[Web document revisions]
....................

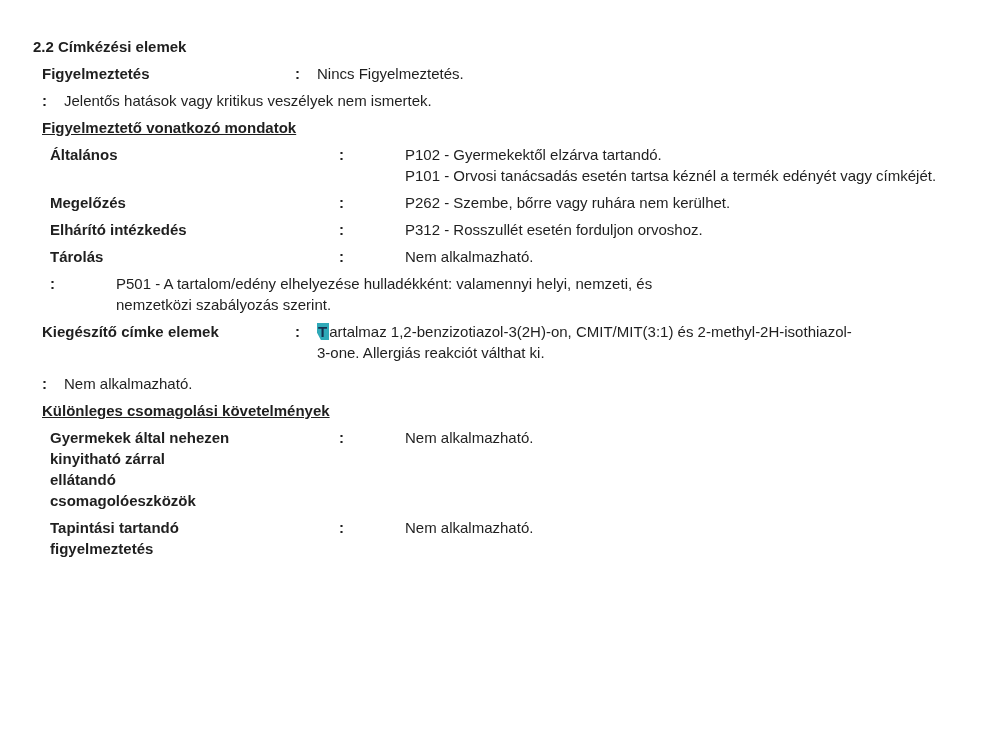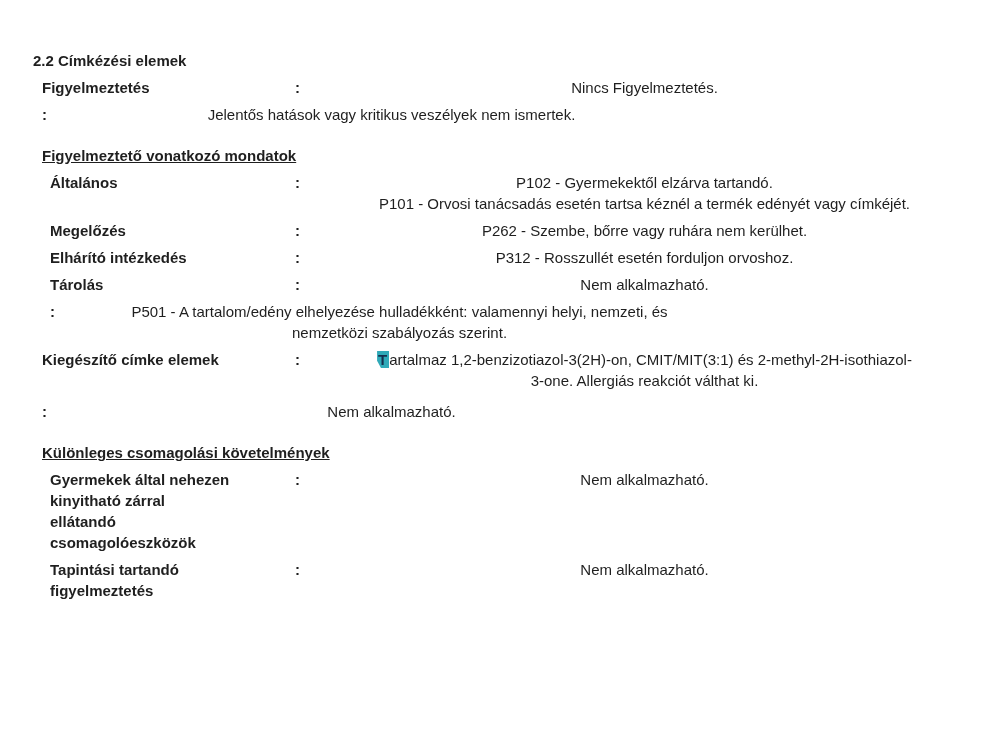--- a/index.html
+++ b/index.html
@@ -24,46 +24,44 @@
     display: flex;
     align-items: flex-start;
     line-height: 21px;
     margin-top: 6px;
   }
   .row:first-child { margin-top: 0; }
 
   
   .ind-0 { padding-left: 0; }
   .ind-1 { padding-left: 9px; }
-  .ind-2 { padding-left: 17px; }
+  .ind-2 { padding-left: 17px; gap: 44px; }
   .kind-field.ind-1 .label { width: 253px; }
   .kind-field.ind-2 .label { width: 245px; }
 
   .label {
     font-weight: bold;
     flex-shrink: 0;
   }
   .kind-heading .label,
   .kind-subheading .label {
     width: auto;
-    margin-top: 14px;
   }
   .kind-subheading .label div {
     text-decoration: underline;
   }
   .colon {
     width: 22px;
     flex-shrink: 0;
     font-weight: bold;
   }
   .value {
     flex: 1;
     font-weight: normal;
     max-width: 655px;
-    text-align: center;
   }
 
   
   .hl {
     display: inline-block;
     background: #2fa9b8;
     color: #142f4e;
     font-weight: bold;
     padding: 0 2px 0 1px;
     line-height: 17px;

....................

■ Exercise requirements
Where a line above contains the word "padding", copy that line.

■ Exercise answer
   .ind-0 { padding-left: 0; }
   .ind-1 { padding-left: 9px; }
-  .ind-2 { padding-left: 17px; }
+  .ind-2 { padding-left: 17px; gap: 44px; }
     padding: 0 2px 0 1px;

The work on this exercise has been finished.